La modernisation associée au développement du commerce intégré a induit des hausses de productivité [4] ainsi que l‘accroissement de la surface de vente moyenne par commerce (aujourd’hui 100 m² à Bruxelles) et des salariés. Le commerce s’est concentré spatialement dans les noyaux et a diffusé dans les périphéries urbaines, suivant en cela le processus de périurbanisation de la population permis par la généralisation de l’automobile.
Un secteur stratégique pour le marché de l’emploi bruxellois
L’emploi régional [5], y compris indépendant, dans le commerce de détail (incluant l’HORECA et la vente automobile, mais pas les banques assurances, etc.) est de l’ordre de 58.000 équivalents temps-plein en 2011, soit 10% du total régional. Une partie de cet emploi peut ne pas être exercé en magasin, mais bien dans les sièges centraux et les centres logistiques situés à Bruxelles. Ces chiffres ne prennent bien évidemment pas en compte le travail informel.
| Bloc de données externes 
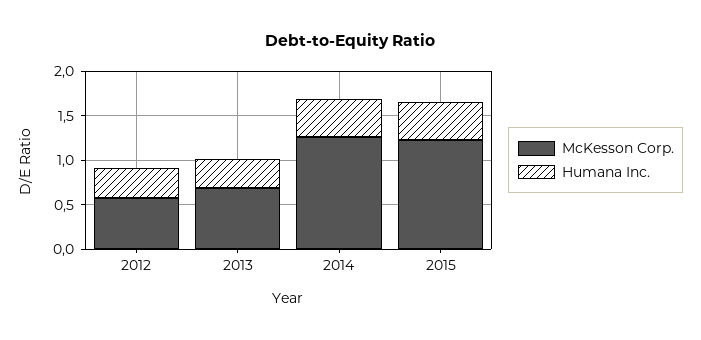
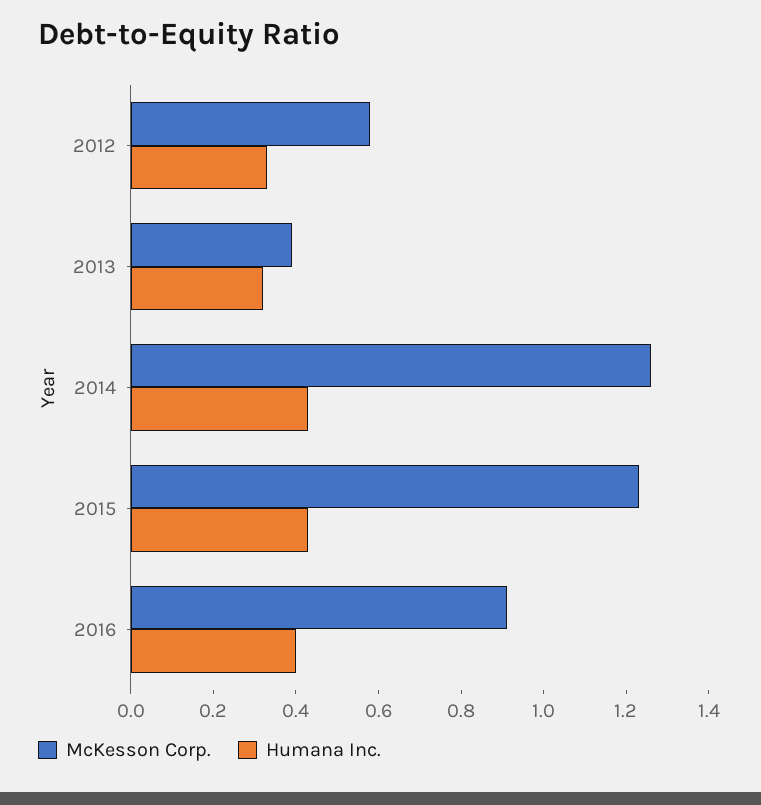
McKesson Corp., 2013: 0.7 -> 0.4
McKesson Corp., 2016: none -> 0.9
Humana Inc., 2016: none -> 0.4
A Bruxelles, en 2010, 69% des salariés du commerce de détail sont faiblement ou moyennement qualifiés, ce qui est bien plus que la moyenne bruxelloise (45%) [6]. Le commerce de détail a plus tendance que d’autres secteurs à employer de la main-d’œuvre locale (2/3 de travailleurs résident à Bruxelles), car la durée de vie des entreprises est courte (nombreuses créations et faillites), les établissements souvent petits, la localisation relativement centrale et le personnel peu qualifiés nombreux. Or la taille des bassins de recrutement est proportionnelle à la taille, la durée de vie et la part de personnel hautement qualifié dans les entreprises [7].
Dans le contexte de chômage élevé touchant largement les Bruxellois peu qualifiés, le commerce de détail constitue donc un gisement d’emploi stratégique, tant quantitativement qu’en terme de profil de fonction, dans une large mesure peu délocalisable.
Type de commerce et emploi
L’importance de l’offre bruxelloise est associée à une diversification et une spécialisation des noyaux commerciaux [8]. La diversité des quartiers et des publics font que la structure [9] des activités commerciales présentes varie fortement d’un lieu à l’autre.
Les formes d’exploitation diffèrent significativement en fonction du type d’activité, mais aussi de l’endroit où elle s’exerce. Les enseignes ou chaînes constituent le commerce intégré qui regroupe des commerces sous des statuts divers (succursalistes, franchises, chaînes volontaires, coopératives). Le petit commerçant aux yeux du grand public est juridiquement un commerçant indépendant isolé. Mais son commerce peut être très grand en surface, puisque la taille n’intervient en fait pas dans la définition…
Les enseignes (au sens de commerce intégré) représentent 11% des points de vente à Bruxelles, mais 38% de la surface. Les enseignes ne sont majoritaires que dans un nombre limité d’activité, essentiellement les supermarchés et hypermarchés, les carburants, le bricolage, les banques et les grandes surfaces de prêt-à-porter. Les enseignes ne constituent une part substantielle de l’offre que dans une quinzaine de noyaux commerciaux bruxellois. Dans les rues principales, chaque propriétaire veut rentabiliser son bien au maximum, avec l’aide des agents immobiliers, au point que ces high streets (et dans une certaine mesure les shoppings-centers) deviennent la chasse gardée des chaînes internationales, les seules capables de payer les loyers les plus élevés.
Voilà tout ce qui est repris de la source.